I think this case is normal case when we set metadata = "MINIMAL"

*None:{b'id': 2877297, b'user_id': 669862, b'category': b'marketing', b'send_type': b'push', b'create_time': b'2021-12-09T10:20:24', b'is_approved': 0, b'update_time': b'2023-08-24T17:16:53'}=>{b'id': 2877297, b'user_id': 669862, b'category': b'marketing', b'send_type': b'push', b'create_time': b'2021-12-09T10:20:24', b'is_approved': 0, b'update_time': b'2023-10-06T14:36:24'}

I don't understand {"before_values": {"null": "2023-08-24T17:16:53"}, "after_values": {"null": "2023-10-06T14:36:24"}}
this case

Can you let me know how can i reproduce this case?

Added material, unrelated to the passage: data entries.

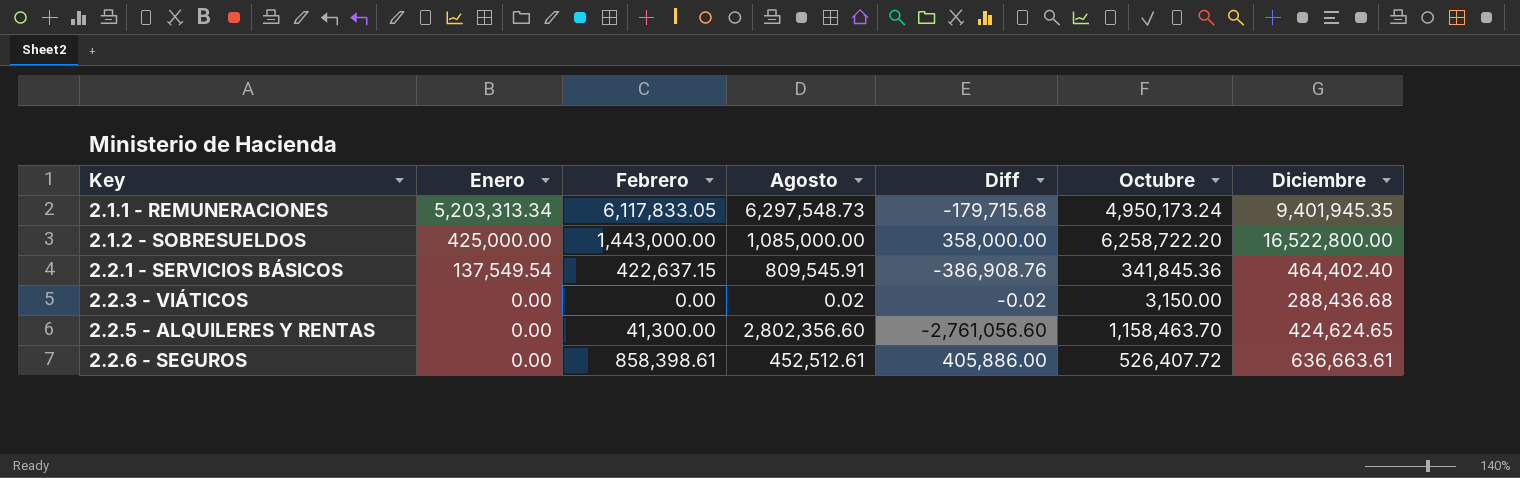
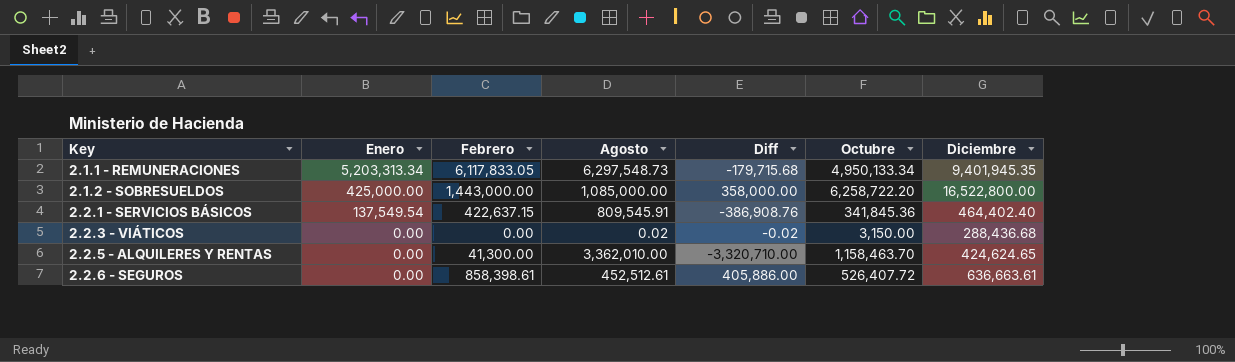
2.1.1 - REMUNERACIONES | Octubre: 4,950,173.24 -> 4,950,133.34
2.2.5 - ALQUILERES Y RENTAS | Agosto: 2,802,356.60 -> 3,362,010.00
2.2.5 - ALQUILERES Y RENTAS | Diff: -2,761,056.60 -> -3,320,710.00

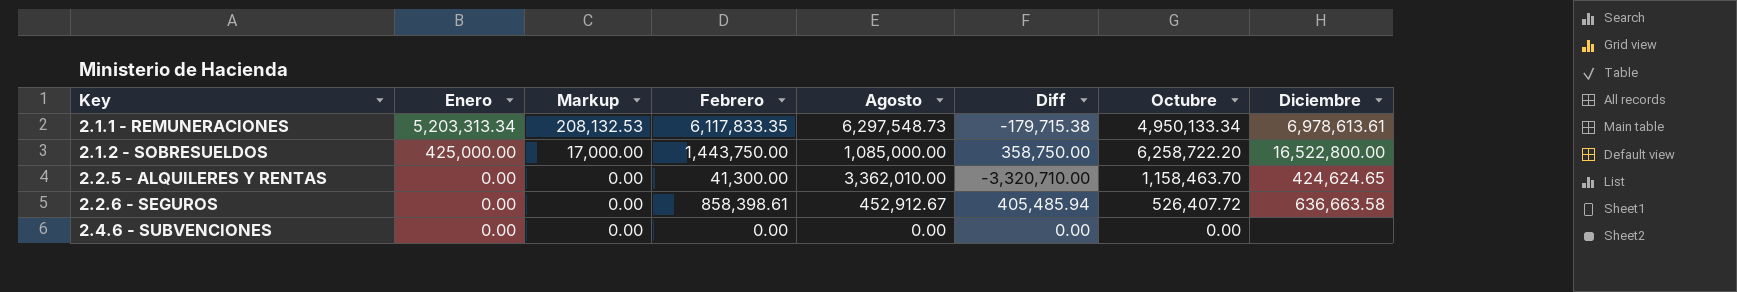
column Markup | formula: none -> [Enero] * 0.04
row 2.2.1 - SERVICIOS BÁSICOS: 137,549.54 | 422,637.15 | 809,545.91 | -386,908.76 | 341,845.36 | 464,402.40 -> none
row 2.2.3 - VIÁTICOS: 0.00 | 0.00 | 0.02 | -0.02 | 3,150.00 | 288,436.68 -> none
2.1.1 - REMUNERACIONES | Febrero: 6,117,833.05 -> 6,117,833.35
2.1.1 - REMUNERACIONES | Diff: -179,715.68 -> -179,715.38
2.1.1 - REMUNERACIONES | Diciembre: 9,401,945.35 -> 6,978,613.61
2.1.2 - SOBRESUELDOS | Febrero: 1,443,000.00 -> 1,443,750.00
2.1.2 - SOBRESUELDOS | Diff: 358,000.00 -> 358,750.00
2.2.6 - SEGUROS | Agosto: 452,512.61 -> 452,912.67
2.2.6 - SEGUROS | Diff: 405,886.00 -> 405,485.94
2.2.6 - SEGUROS | Diciembre: 636,663.61 -> 636,663.58
row 2.4.6 - SUBVENCIONES: none -> 0.00 | 0.00 | 0.00 | 0.00 | 0.00 | 0.00 | none

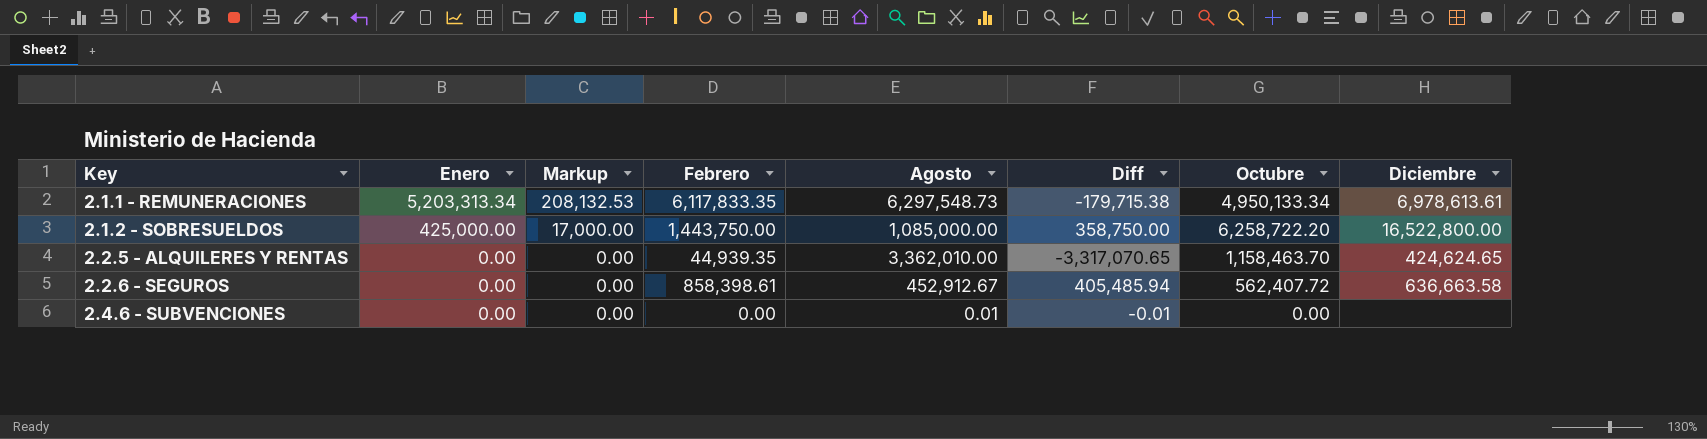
2.2.5 - ALQUILERES Y RENTAS | Febrero: 41,300.00 -> 44,939.35
2.2.5 - ALQUILERES Y RENTAS | Diff: -3,320,710.00 -> -3,317,070.65
2.2.6 - SEGUROS | Octubre: 526,407.72 -> 562,407.72
2.4.6 - SUBVENCIONES | Agosto: 0.00 -> 0.01
2.4.6 - SUBVENCIONES | Diff: 0.00 -> -0.01

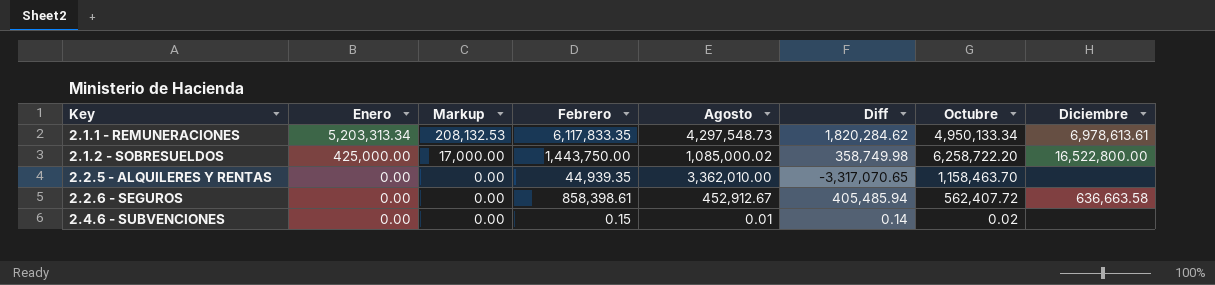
2.1.1 - REMUNERACIONES | Agosto: 6,297,548.73 -> 4,297,548.73
2.1.1 - REMUNERACIONES | Diff: -179,715.38 -> 1,820,284.62
2.1.2 - SOBRESUELDOS | Agosto: 1,085,000.00 -> 1,085,000.02
2.1.2 - SOBRESUELDOS | Diff: 358,750.00 -> 358,749.98
2.2.5 - ALQUILERES Y RENTAS | Diciembre: 424,624.65 -> none
2.4.6 - SUBVENCIONES | Febrero: 0.00 -> 0.15
2.4.6 - SUBVENCIONES | Diff: -0.01 -> 0.14
2.4.6 - SUBVENCIONES | Octubre: 0.00 -> 0.02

Sorry for the confusion. This data is not an example of a JSON column, but a general case.

It seems that the problem about MINIMAL you mentioned is correct, and what I said is that the key of before_values ​​and after_values ​​should be c, not None.

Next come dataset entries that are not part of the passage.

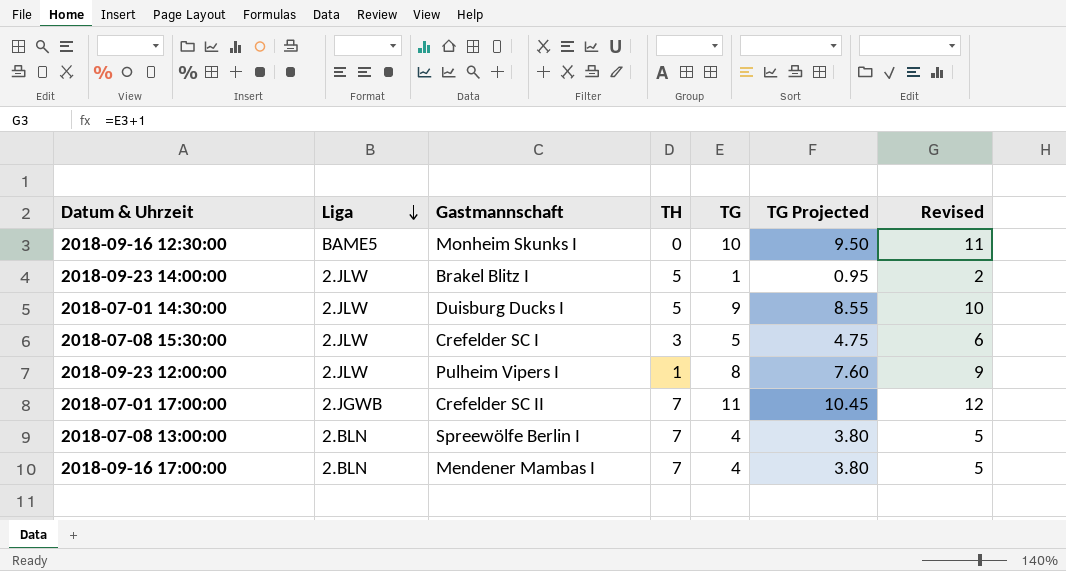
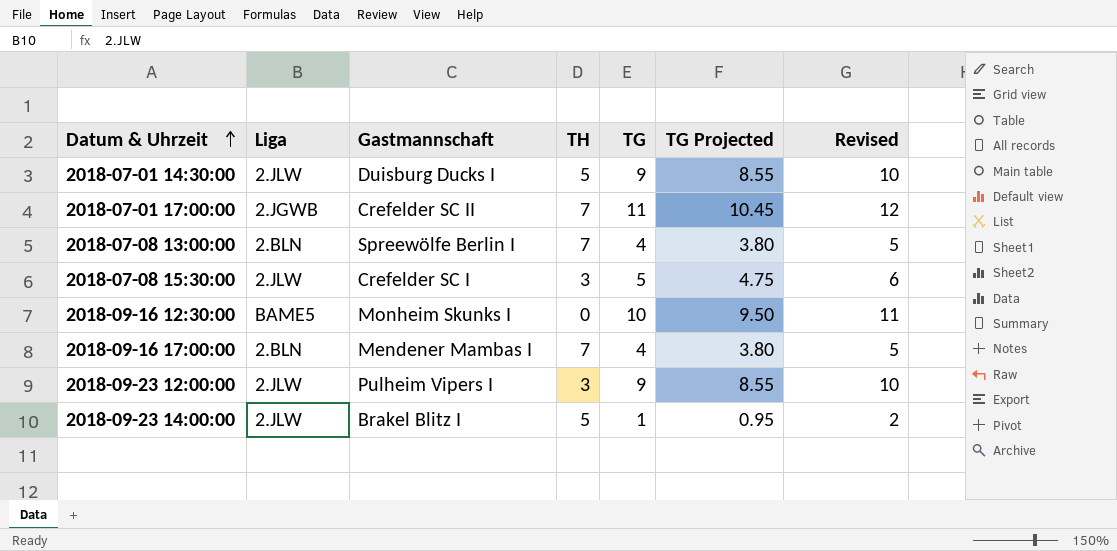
row order: Liga descending -> Datum & Uhrzeit ascending
2018-09-23 12:00:00 | TH: 1 -> 3
2018-09-23 12:00:00 | TG: 8 -> 9
2018-09-23 12:00:00 | TG Projected: 7.60 -> 8.55
2018-09-23 12:00:00 | Revised: 9 -> 10

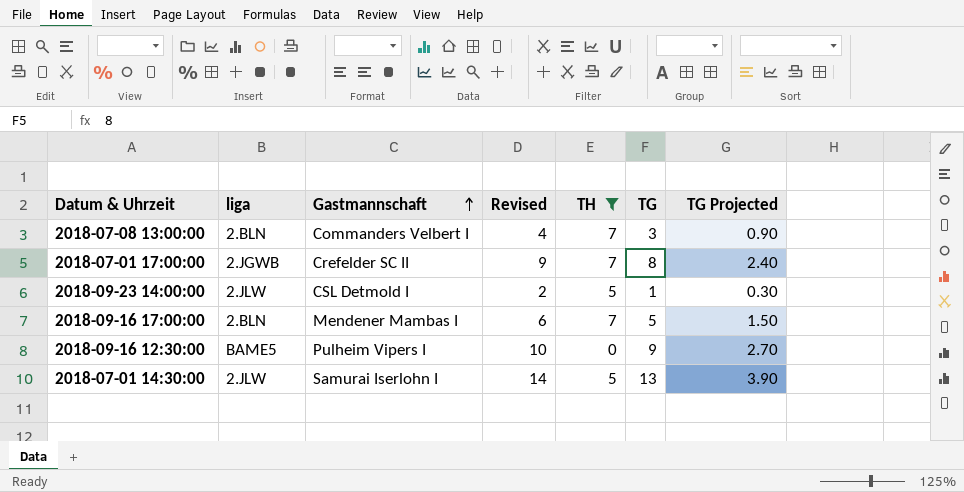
filter: none -> TH != 3
row order: Datum & Uhrzeit ascending -> Gastmannschaft ascending
column name: Liga -> liga
column Revised | position: 7 -> 4
column TG Projected | formula: [TG] * 0.95 -> [TG] * 0.3
2018-07-08 13:00:00 | Gastmannschaft: Spreewölfe Berlin I -> Commanders Velbert I
2018-07-08 13:00:00 | Revised: 5 -> 4
2018-07-08 13:00:00 | TG: 4 -> 3
2018-07-01 17:00:00 | Revised: 12 -> 9
2018-07-01 17:00:00 | TG: 11 -> 8
2018-09-23 14:00:00 | Gastmannschaft: Brakel Blitz I -> CSL Detmold I
2018-09-16 17:00:00 | Revised: 5 -> 6
2018-09-16 17:00:00 | TG: 4 -> 5
2018-09-16 12:30:00 | Gastmannschaft: Monheim Skunks I -> Pulheim Vipers I
2018-09-16 12:30:00 | Revised: 11 -> 10
2018-09-16 12:30:00 | TG: 10 -> 9
2018-07-01 14:30:00 | Gastmannschaft: Duisburg Ducks I -> Samurai Iserlohn I
2018-07-01 14:30:00 | Revised: 10 -> 14
2018-07-01 14:30:00 | TG: 9 -> 13

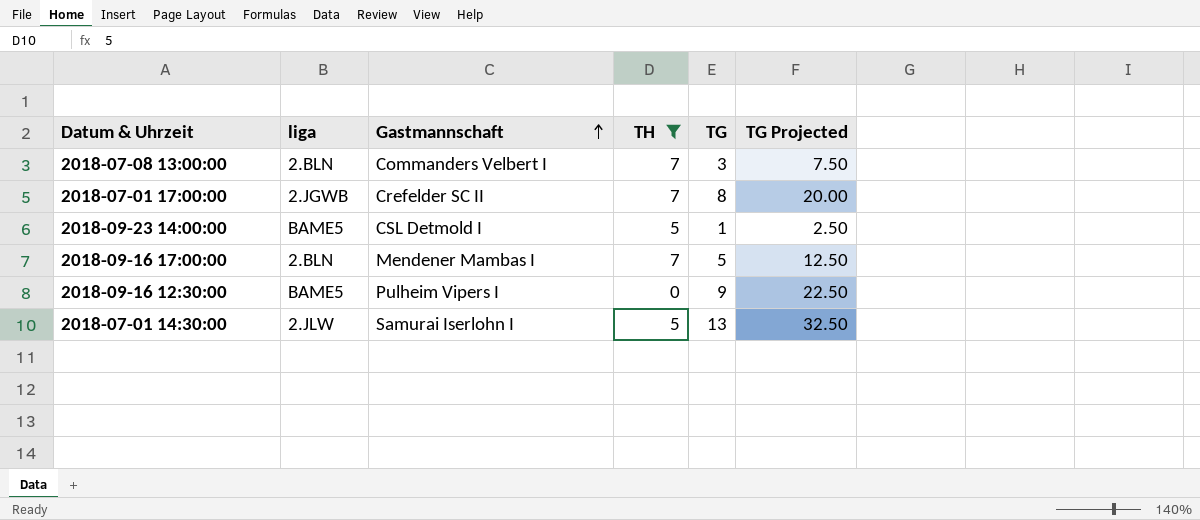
column Revised | formula: [TG] + 1 -> none
column TG Projected | formula: [TG] * 0.3 -> [TG] * 2.5
2018-09-23 14:00:00 | liga: 2.JLW -> BAME5

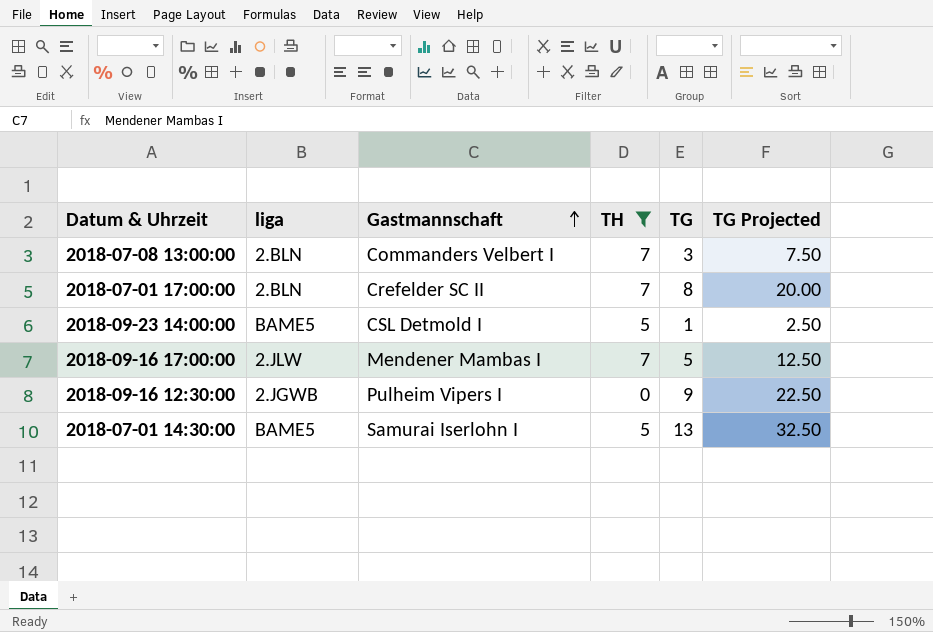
2018-07-01 17:00:00 | liga: 2.JGWB -> 2.BLN
2018-09-16 17:00:00 | liga: 2.BLN -> 2.JLW
2018-09-16 12:30:00 | liga: BAME5 -> 2.JGWB
2018-07-01 14:30:00 | liga: 2.JLW -> BAME5

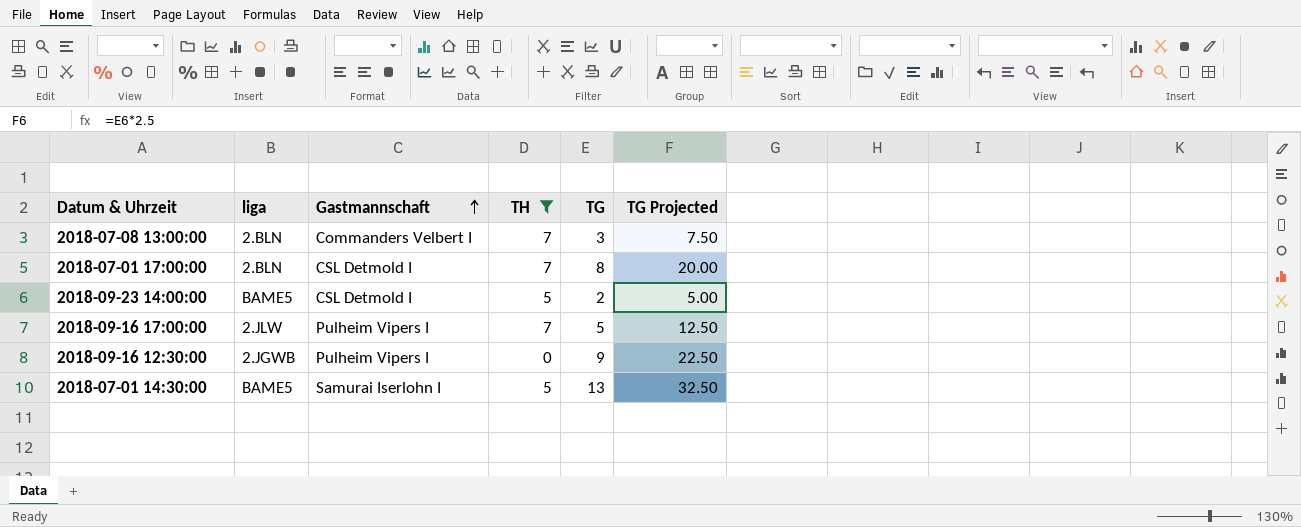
2018-07-01 17:00:00 | Gastmannschaft: Crefelder SC II -> CSL Detmold I
2018-09-23 14:00:00 | TG: 1 -> 2
2018-09-23 14:00:00 | TG Projected: 2.50 -> 5.00
2018-09-16 17:00:00 | Gastmannschaft: Mendener Mambas I -> Pulheim Vipers I

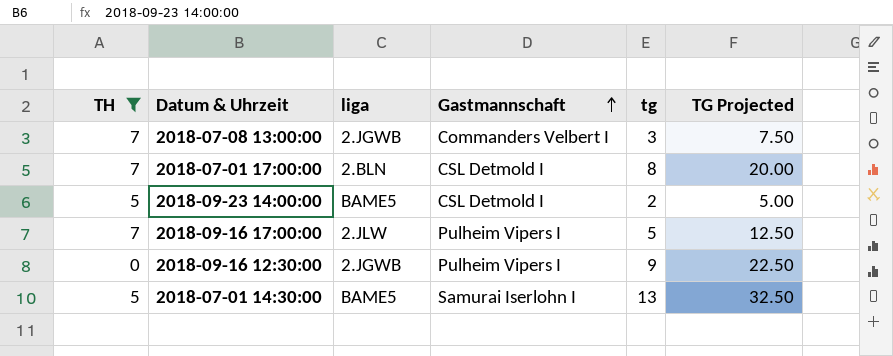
column TH | position: 4 -> 1
column name: TG -> tg
2018-07-08 13:00:00 | liga: 2.BLN -> 2.JGWB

In the previous version 0.45.1, it appears that columns were tracked even if metadata=MINIMAL.

If you re-run the test case you showed with a different version for the same binlog position, I expect the column to have a value other than None.

0.45.1 event.dump()

image

1.0.2 event.dump()

image

@jongwony
Now i understand this problem!

# row_event.py 
        for i in range(0, nb_columns):
            column = self.columns[i]
            name = self.table_map[self.table_id].columns[i].name
            unsigned = self.table_map[self.table_id].columns[i].unsigned

            values[name] = self.__read_values_name( <--- Problem 
                column,
                null_bitmap,
                null_bitmap_index,
                cols_bitmap,
                unsigned,
                i,
            )

we don't know column_name so it is null
python dict values[name] key null always overwrite value object!
so You just find only last order object Value about update_time

so If you change binlog_row_metadata Minimal => FULL
it will resolve the Issue.

binlog_row_metadata is not a valid variable for MySQL 5.7.

binlog_row_metadata is not a valid variable for MySQL 5.7.

@mindler-sasu

Yes so we support 0.45.1 version for mysql 5.7 version